In his treatise On the Deity of the Son, St. Gregory of Nyssa describes the ubiquity of the fourth-century Trinitarian disputes in public consciousness:

If you ask someone to give you change, he philosophizes about the Begotten and the Unbegotten; if you inquire about the price of a loaf, you are told by way of reply that the Father is greater and the Son inferior; if you ask “Is my bath ready?” the attendant answers that the Son was made out of nothing. (PG xlvi, 557b)

As a parish priest who moonlights as a graduate student in theology, I find that Gregory’s image of a populus teeming with personal interest in the specifics of Trinitarian doctrine makes me a little nostalgic for a day when theology had more imaginative weight among Christians. If we are honest, though, for many modern believers, the ins and outs of Trinitarian doctrine seem to make little difference for Christian existence.

We are less like Gregory’s bakers and moneychangers, quibbling over the meaning of eternal generation, and more like Immanuel Kant, for whom religious faith is reducible to a set of rational ethical imperatives. Religion, for Kant, is about the practical, and therefore its claim to truth is of an entirely different order than theoretical or scientific claims. Metaphysical speculations belong under the guillotine of practical reason. The theological casualty of Kant’s view is the doctrine of the Trinity, which “has no practical relevance at all. … Whether we are to worship three or ten persons in the Divinity makes no difference” because it is inconsequential to our conduct.

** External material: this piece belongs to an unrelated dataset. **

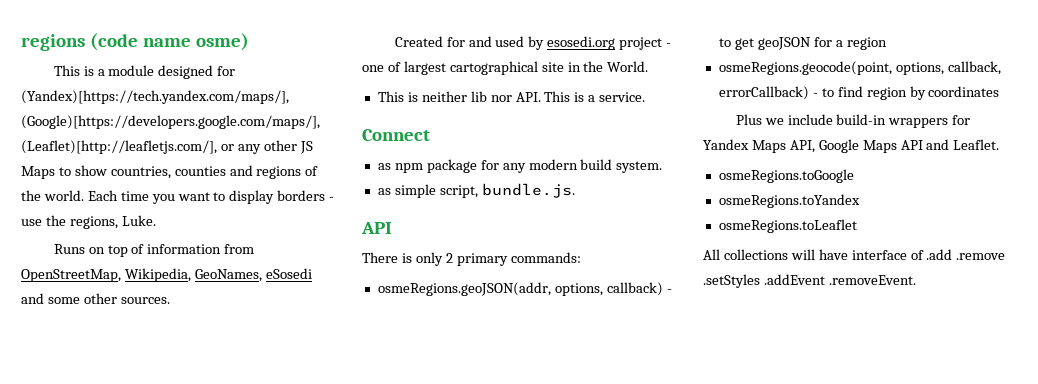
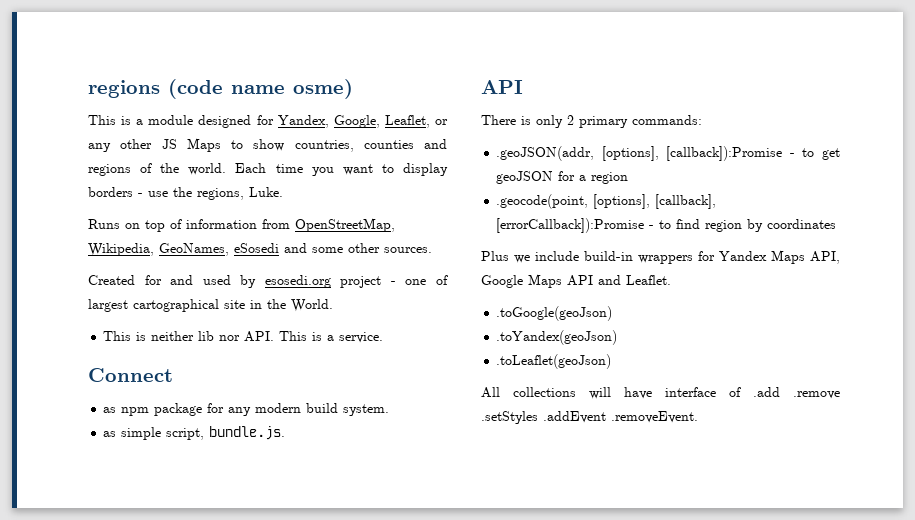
[21,90,289,104] [21,115,320,129] [21,140,217,154] (Yandex)[https://tech.yandex.com/maps/], (Google)[https://developers.google.com/maps/], (Leaflet)[http://leafletjs.com/], -> [277,115,430,128] Yandex, Google, Leaflet,
[377,282,663,296] osmeRegions.geoJSON(addr, options, callback) -> [496,146,783,161] .geoJSON(addr, [options], [callback]):Promise
[718,61,1001,75] [718,86,809,100] osmeRegions.geocode(point, options, callback, errorCallback) -> [496,194,717,209] [496,218,645,233] .geocode(point, [options], [callback], [errorCallback]):Promise
[718,169,854,183] [718,194,860,208] [718,219,857,233] osmeRegions.toGoogle // osmeRegions.toYandex // osmeRegions.toLeaflet -> [496,306,613,321] [496,330,618,345] [496,354,612,369] .toGoogle(geoJson) // .toYandex(geoJson) // .toLeaflet(geoJson)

Kant’s attitude toward the Trinity is as commonplace as it is forceful. After all, how could one possibly fret over metaphysical abstractions like “eternal generation,” or the distinction between begotten and made, when we face existential threats on multiple fronts?—imminent ecological crisis, war abroad, political unrest at home, the seduction of authoritarianism, and the social malaise occasioned by the penetration of technology into practically every aspect of daily life.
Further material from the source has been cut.